COS 95-2 - Quantifying restored forest structure using lidar-based individual tree detection

Thursday, August 15, 2019: 1:50 PM
L005/009, Kentucky International Convention Center
Ryan C. Blackburn1, Andrew Sánchez Meador1, Jonathon Donager2, Temuulen Sankey2,3 and David Huffman4, (1)School of Forestry, Northern Arizona University, Flagstaff, AZ, (2)School of Earth Science and Environmental Sustainability, Northern Arizona University, Flagstaff, AZ, (3)School of Informatics, Computing, and Cyber systems, Northern Arizona University, Flagstaff, AZ, (4)Ecological Restoration Institute, Northern Arizona University, Flagstaff, AZ
Background/Question/Methods

Determining the success of forest restoration projects requires methodologies that can quantify forest conditions at landscape-scales while simultaneously providing fine-scale metrics (e.g., tree and group attributes). These needs are especially important in southwestern ponderosa pine (Pinus ponderosa) forests where anthropogenic impacts have increased tree densities and reduced diversity, heterogeneity, and ecosystem function.

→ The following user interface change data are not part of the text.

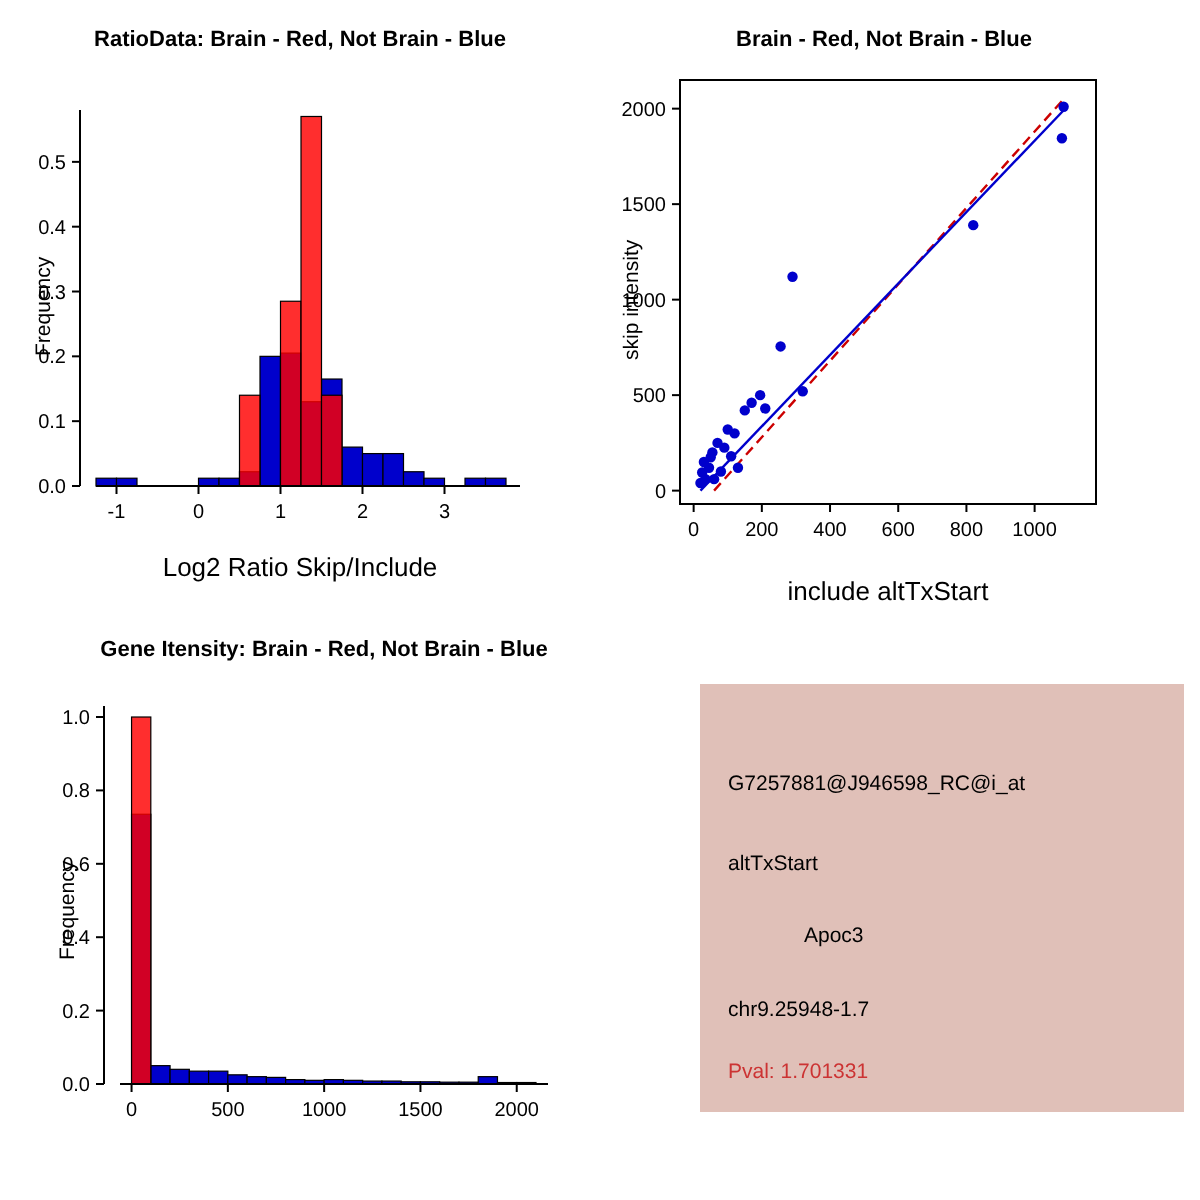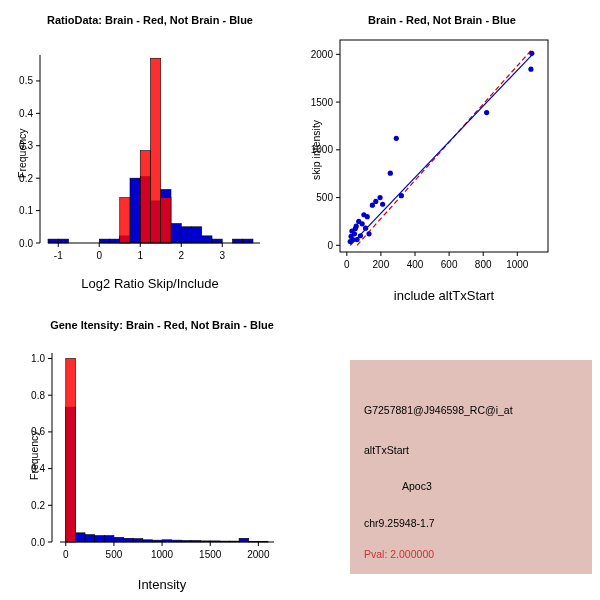"G7257881@J946598_RC@i_at" #panel-info { top: 360px -> 342px }
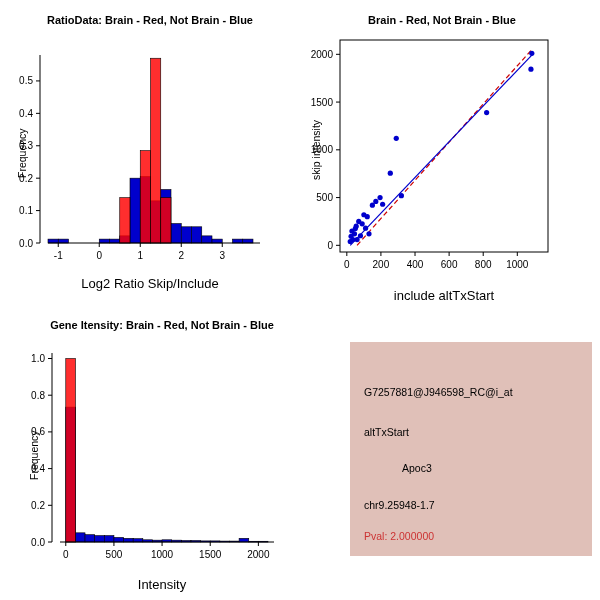"Pval: 2.000000" div.info-line { text: 2.000000 -> 1.701331 }
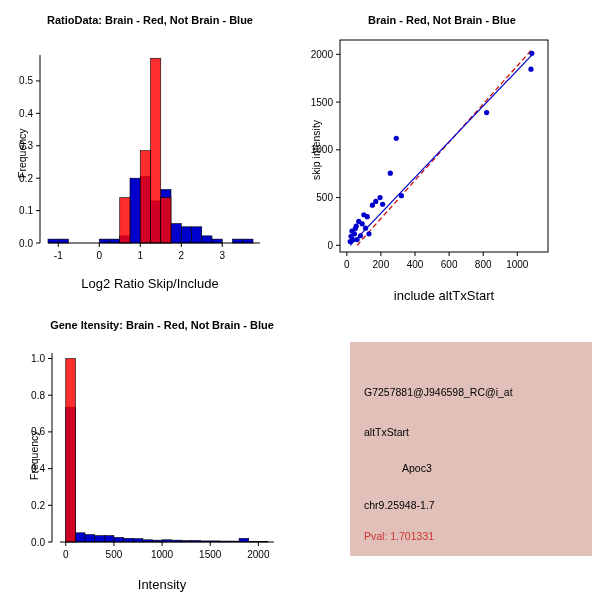"Intensity" div.axis-label { html: <div>Intensity</div> -> none }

Individual tree detection (ITD) algorithms, as applied to lidar, have displayed the versatility needed to take on this challenge. Several algorithms exist, each with their own nuances. Forest structure and composition also influence the accuracy of ITD methods. This research aims to: 1) evaluate ITD methods and parameters for estimating basal area and tree density across a gradient of forest structure following restoration treatments and 2) quantify fine-scale metrics combining the most accurate ITD methodology with canopy height models (CHMs) to assess structural differences among treatments. A 20-year landscape-scale experiment near Flagstaff Arizona provided stands with varied treatment intensity (i.e., thinning and repeated burning) and pre-treatment conditions (i.e., blocks differed by abundance of old trees). We stem-mapped fifty 0.04-ha plots and compared them to lidar-derived metrics to assess performance of ITD algorithms and parameters. We then used the most effective ITD algorithm to quantify structural differences between treatments.

Results/Conclusions

When looking across treatments, all ITD methods varied in their ability to predict tree metrics. We found applications of the default Li et al. algorithm best explained variation in tree height (R2 = 0.80) and tree density (R2 = 0.57). Other methods explained less of the variance in relation to height (R2 ranging 0.66 to 0.27) which would become problematic when predicting DBH and calculating basal area from tree heights. Using the Li et al. algorithm, we found mean basal area per tree increased with treatment intensity but total basal area per treatment decreased. ITD also allowed us to measure tree density per patch which decreased with treatment intensity. From the CHM, we saw an increase in canopy cover from 60% (heavily thinned) to 91% (control) while the number of patches per treatment decreased from 240 to 22 patches, respectively. All treatments had a higher number of smaller patches compared to the control which suggests restoration was successful. Overall, increasing treatment intensity results in more open conditions (i.e., more patches of larger trees covering less of the landscape). This pattern provides insight in how shifts in degraded forests towards desired conditions may provide increased resilience, diversity, heterogeneity and ecosystem function.